= What is being asked =
All that is needed is an exact copy of the lines from the beginning of the data below through the line containing "- Based on the required performance constraints and software", minus the pictures.

= Data shown =
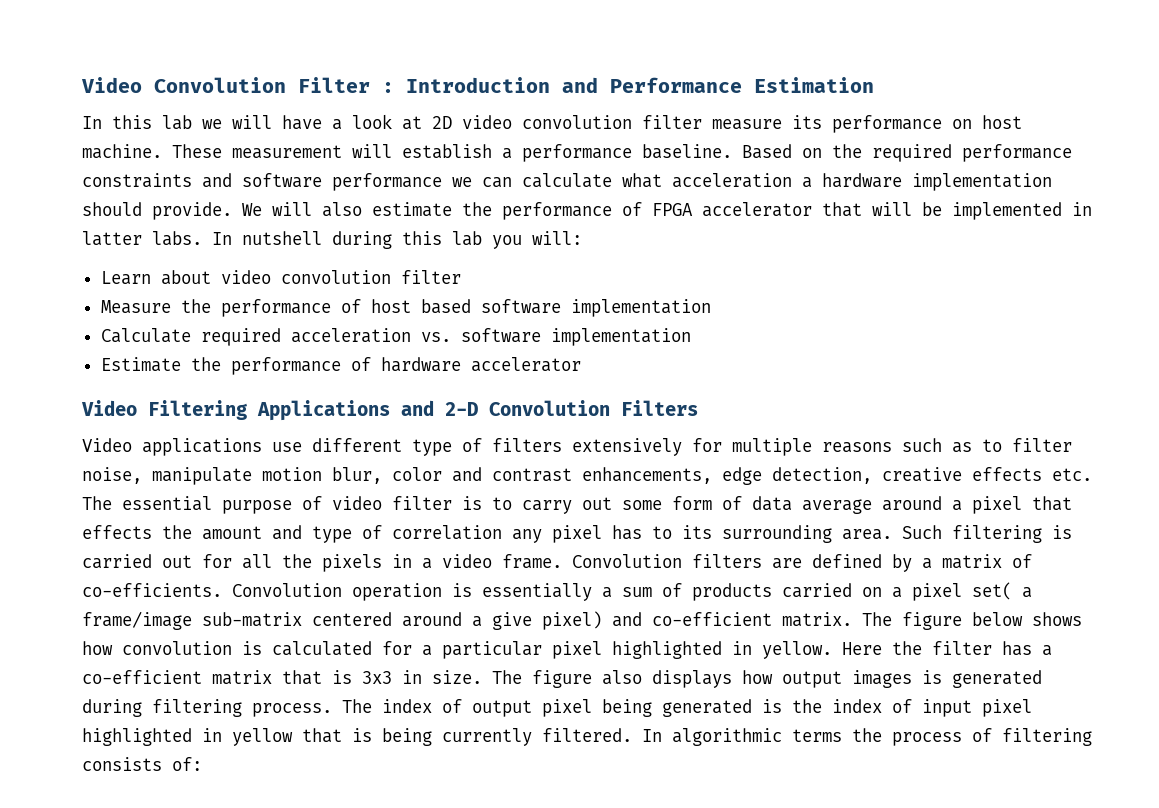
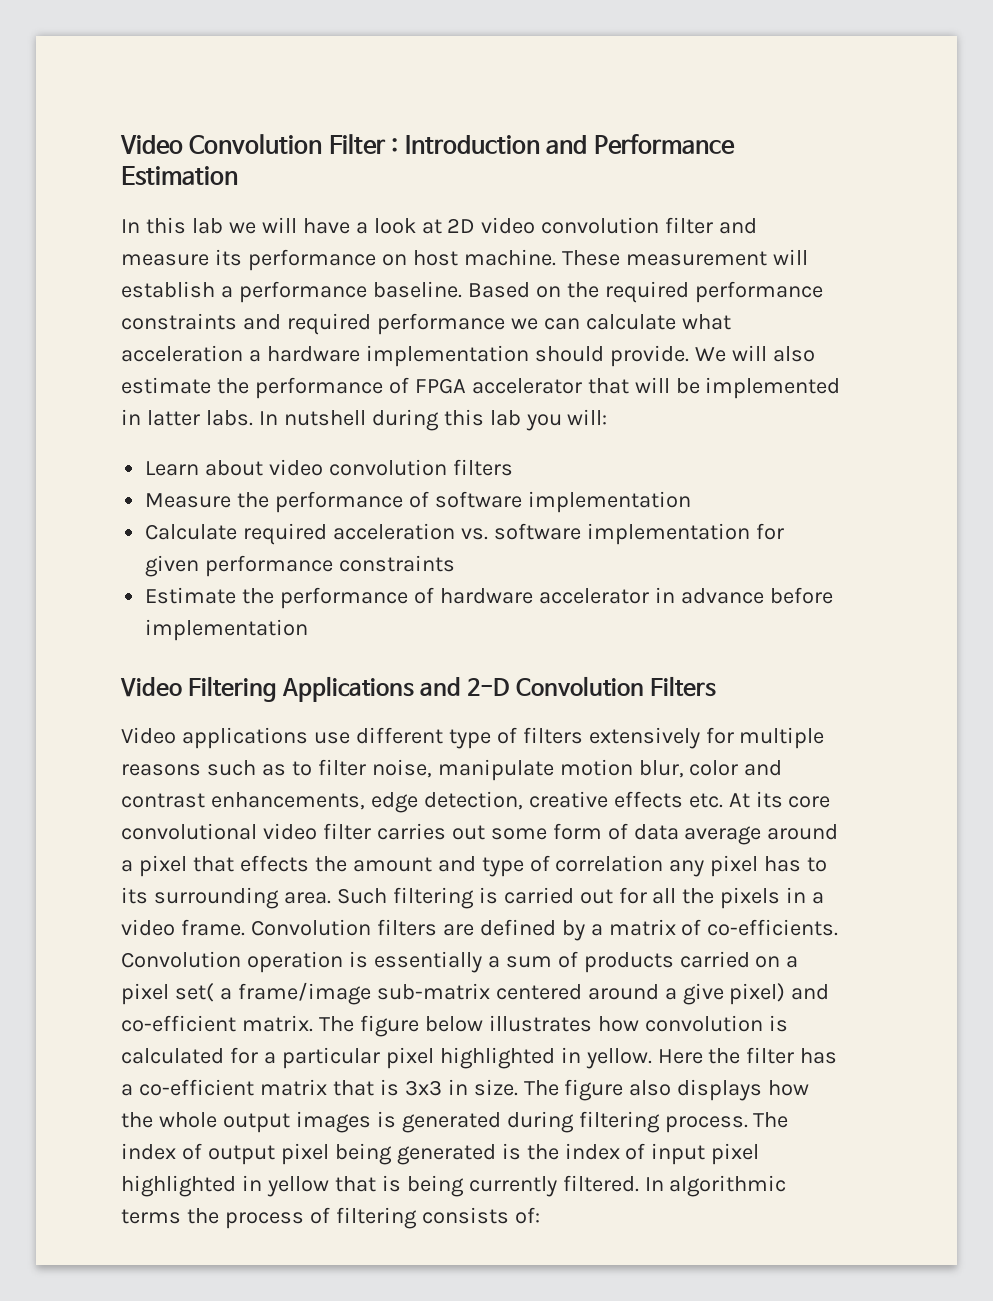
- In this lab we will have a look at 2D video convolution filter measure its performance on host machine.
+ In this lab we will have a look at 2D video convolution filter and measure its performance on host machine.
- Based on the required performance constraints and software performance we can calculate what acceleration a hardware implementation should provide.
+ Based on the required performance constraints and required performance we can calculate what acceleration a hardware implementation should provide.
- Learn about video convolution filter
+ Learn about video convolution filters
- Measure the performance of host based software implementation
+ Measure the performance of software implementation
- Calculate required acceleration vs. software implementation
+ Calculate required acceleration vs. software implementation for given performance constraints
- Estimate the performance of hardware accelerator
+ Estimate the performance of hardware accelerator in advance before implementation
- Video applications use different type of filters extensively for multiple reasons such as to filter noise, manipulate motion blur, color and contrast enhancements, edge detection, creative effects etc. The essential purpose of video filter is to carry out some form of data average around a pixel that effects the amount and type of correlation any pixel has to its surrounding area.
+ Video applications use different type of filters extensively for multiple reasons such as to filter noise, manipulate motion blur, color and contrast enhancements, edge detection, creative effects etc. At its core convolutional video filter carries out some form of data average around a pixel that effects the amount and type of correlation any pixel has to its surrounding area.
- The figure below shows how convolution is calculated for a particular pixel highlighted in yellow.
+ The figure below illustrates how convolution is calculated for a particular pixel highlighted in yellow.
- The figure also displays how output images is generated during filtering process.
+ The figure also displays how the whole output images is generated during filtering process.

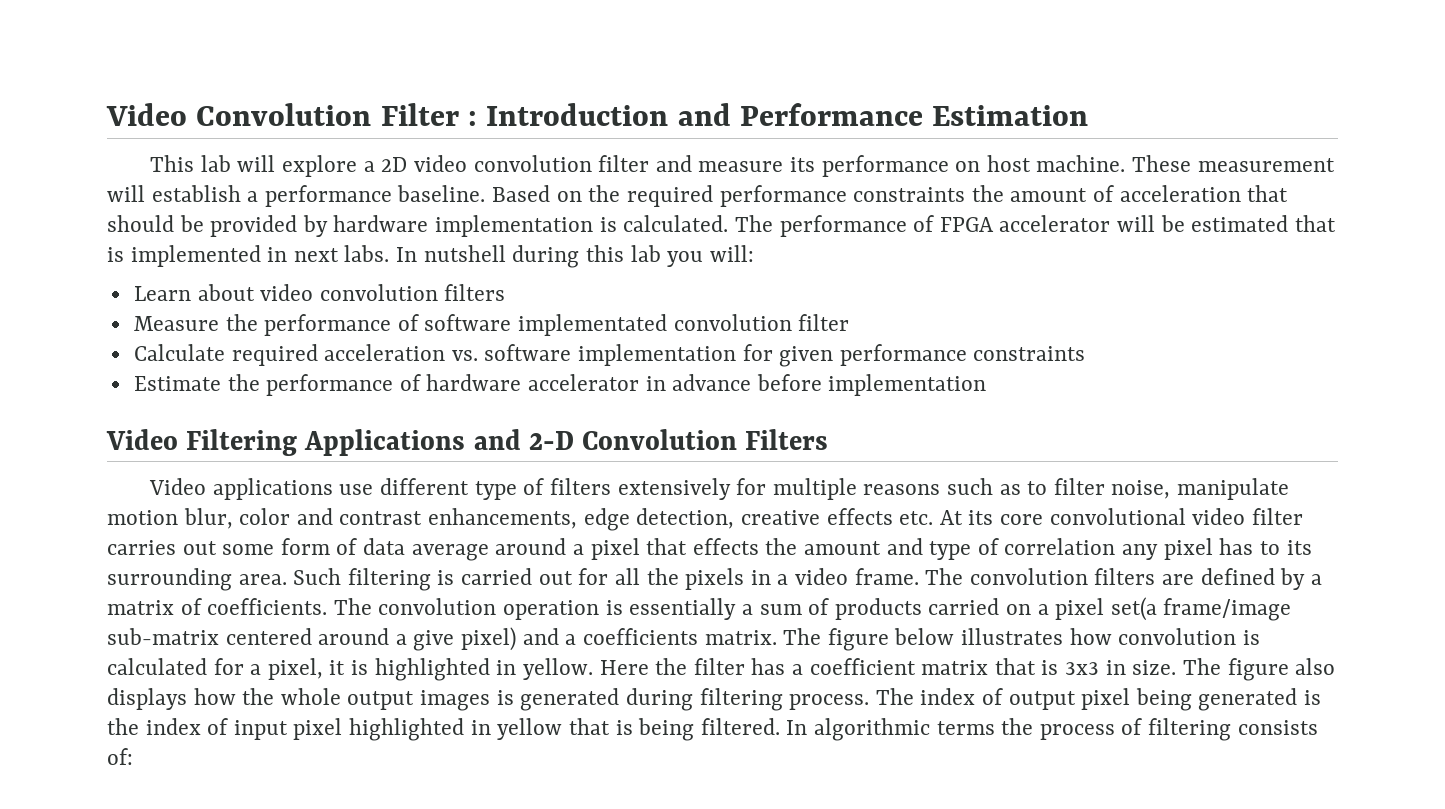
- In this lab we will have a look at 2D video convolution filter and measure its performance on host machine.
+ This lab will explore a 2D video convolution filter and measure its performance on host machine.
- Based on the required performance constraints and required performance we can calculate what acceleration a hardware implementation should provide. We will also estimate the performance of FPGA accelerator that will be implemented in latter labs.
+ Based on the required performance constraints the amount of acceleration that should be provided by hardware implementation is calculated. The performance of FPGA accelerator will be estimated that is implemented in next labs.
- Measure the performance of software implementation
+ Measure the performance of software implementated convolution filter
- Convolution filters are defined by a matrix of co-efficients. Convolution operation is essentially a sum of products carried on a pixel set( a frame/image sub-matrix centered around a give pixel) and co-efficient matrix.
+ The convolution filters are defined by a matrix of coefficients. The convolution operation is essentially a sum of products carried on a pixel set(a frame/image sub-matrix centered around a give pixel) and a coefficients matrix.
- The figure below illustrates how convolution is calculated for a particular pixel highlighted in yellow.
+ The figure below illustrates how convolution is calculated for a pixel, it is highlighted in yellow.
- Here the filter has a co-efficient matrix that is 3x3 in size.
+ Here the filter has a coefficient matrix that is 3x3 in size.
- The index of output pixel being generated is the index of input pixel highlighted in yellow that is being currently filtered.
+ The index of output pixel being generated is the index of input pixel highlighted in yellow that is being filtered.

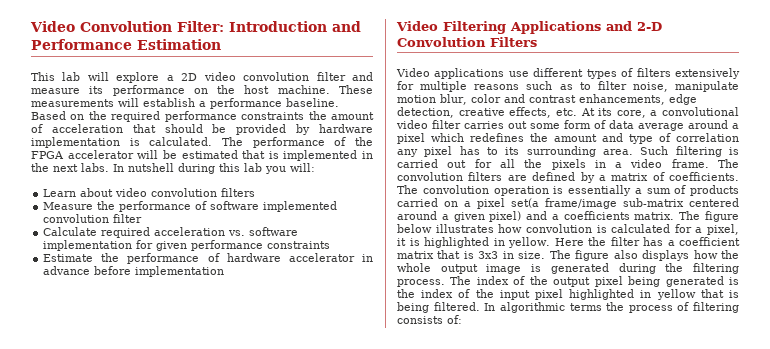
- Video Convolution Filter : Introduction and Performance Estimation
+ Video Convolution Filter: Introduction and Performance Estimation
- This lab will explore a 2D video convolution filter and measure its performance on host machine.
+ This lab will explore a 2D video convolution filter and measure its performance on the host machine.
- These measurement will establish a performance baseline.
+ These measurements will establish a performance baseline.
- The performance of FPGA accelerator will be estimated that is implemented in next labs.
+ The performance of the FPGA accelerator will be estimated that is implemented in the next labs.
- Measure the performance of software implementated convolution filter
+ Measure the performance of software implemented convolution filter
- Video applications use different type of filters extensively for multiple reasons such as to filter noise, manipulate motion blur, color and contrast enhancements, edge detection, creative effects etc. At its core convolutional video filter carries out some form of data average around a pixel that effects the amount and type of correlation any pixel has to its surrounding area.
+ Video applications use different types of filters extensively for multiple reasons such as to filter noise, manipulate motion blur, color and contrast enhancements, edge detection, creative effects, etc. At its core, a convolutional video filter carries out some form of data average around a pixel which redefines the amount and type of correlation any pixel has to its surrounding area.
- The convolution operation is essentially a sum of products carried on a pixel set(a frame/image sub-matrix centered around a give pixel) and a coefficients matrix.
+ The convolution operation is essentially a sum of products carried on a pixel set(a frame/image sub-matrix centered around a given pixel) and a coefficients matrix.
- The figure also displays how the whole output images is generated during filtering process.
+ The figure also displays how the whole output image is generated during the filtering process.
- The index of output pixel being generated is the index of input pixel highlighted in yellow that is being filtered.
+ The index of the output pixel being generated is the index of the input pixel highlighted in yellow that is being filtered.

= Answer to this exercise =
- In this lab we will have a look at 2D video convolution filter measure its performance on host machine.
+ In this lab we will have a look at 2D video convolution filter and measure its performance on host machine.
- Based on the required performance constraints and software performance we can calculate what acceleration a hardware implementation should provide.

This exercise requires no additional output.